Other oils that are reported to be especially valuable for diabetics include pure virgin coconut oil (this helps to actually regulate blood sugar and is considered to be one of the best oils for diabetics); flaxseed oil, canola oil, peanut oil, almond oil, avocado oil, safflower oil, and grapeseed oil. Of course, it is important that these oils are unrefined, organic, non-GMO etc. to obtain their full benefits.

While many of these oils can be purchased at supermarkets or health food stores, some such as avocado oil and pure virgin cold pressed coconut oil may be less accessible.


Studies at the University of Sidney have shown that the addition of a tablespoon of vinegar or lemon juice (e.g. in salad dressing) to a meal, could reduce the glycemic index of meal by up to 30 percent (Readers Digest, 2009). It is thought that the acidity results in a slower release of glucose into the bloodstream.


Cayenne: Capsaicin is the active ingredient found in many pain-control prescriptions and over- the-counter creams, ointments and patches. Over time, it short-circuits pain by depleting nerve cells of a chemical known as “substance P” which helps transfer pain signals along nerve endings to the brain. It is used for treating arthritis and muscle pain as well as shingles pain and diabetes-related nerve pain. At least one study published in the American Journal of Clinical Nutrition found that diabetes sufferers who ate a meal containing plenty of chili required less post-meal insulin to reduce their blood sugar. This indicates that the spice may be beneficial in controlling blood glucose.

Cinnamon: Studies have found that cinnamon lowers blood sugar, cholesterol (including bad cholesterol or LDL) and tri-glycerides (heart-threatening fats in the blood stream) and boosts the efficiency of insulin. All of these factors are important in treating diabetes and heart disease. One study showed that eating ¼ to 1 ¼ teaspoons a day for 40 days resulted in a reduction of blood glucose levels by 18 to 29 percent (Readers Digest, 2009).

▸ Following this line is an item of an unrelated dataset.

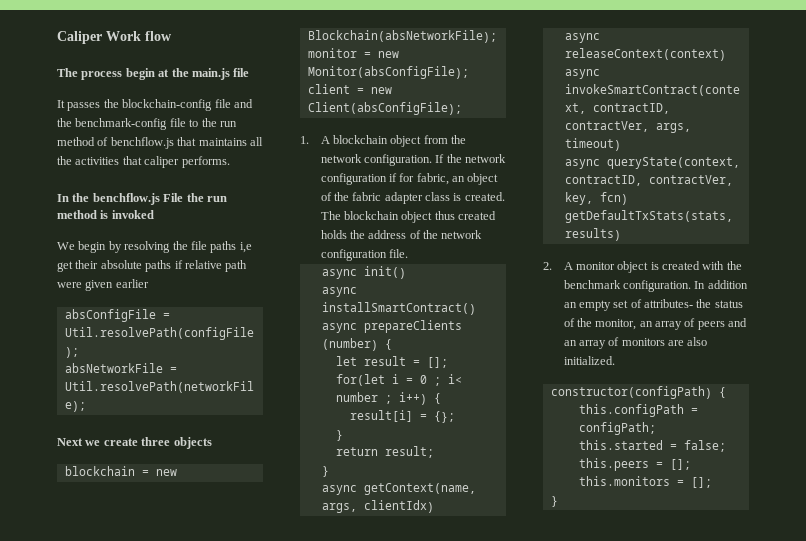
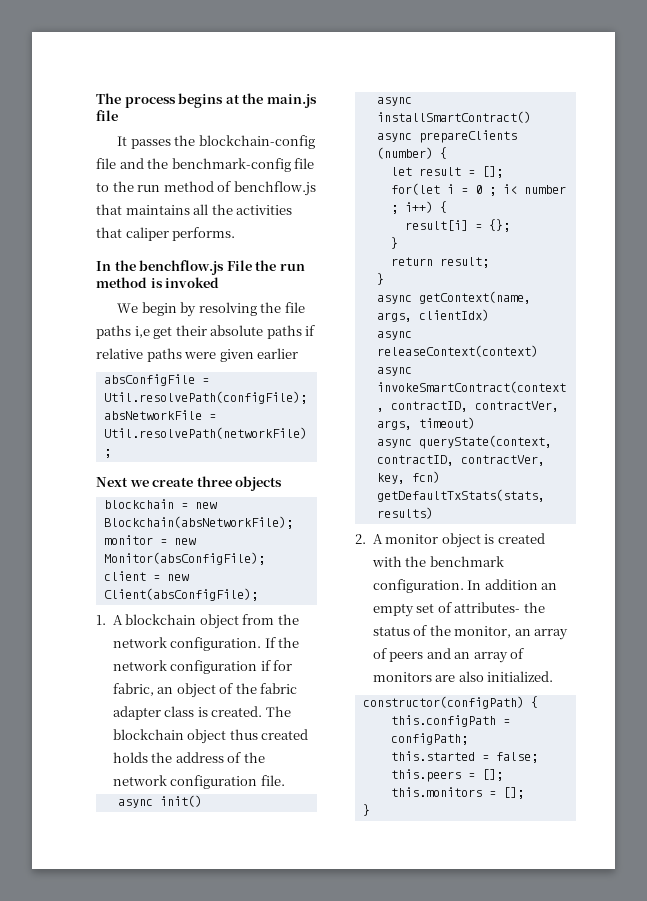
[57,31,172,44] Caliper Work flow // -> (96, 98) none
[125,68,155,80] begin -> [178,93,224,108] begins
[225,260,248,272] path -> [146,348,182,362] paths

Turmeric: Preliminary research at the Naomi Berrie Diabetes Center at Columbia University Medical Center has demonstrated promising results of turmeric’s benefits for diabetic obese mice. Scientists at the Center found that curcumin, which is the anti-inflammatory, antioxidant component of turmeric reduces insulin resistance and inhibits Type II diabetes in mice by alleviating the inflammatory response induced by obesity. Though more research is needed with human subjects, the conclusion for now is that turmeric, and specifically curcumin, can reverse many of the inflammatory and metabolic problems associated with obesity and improve blood sugar control in mice with type II diabetes.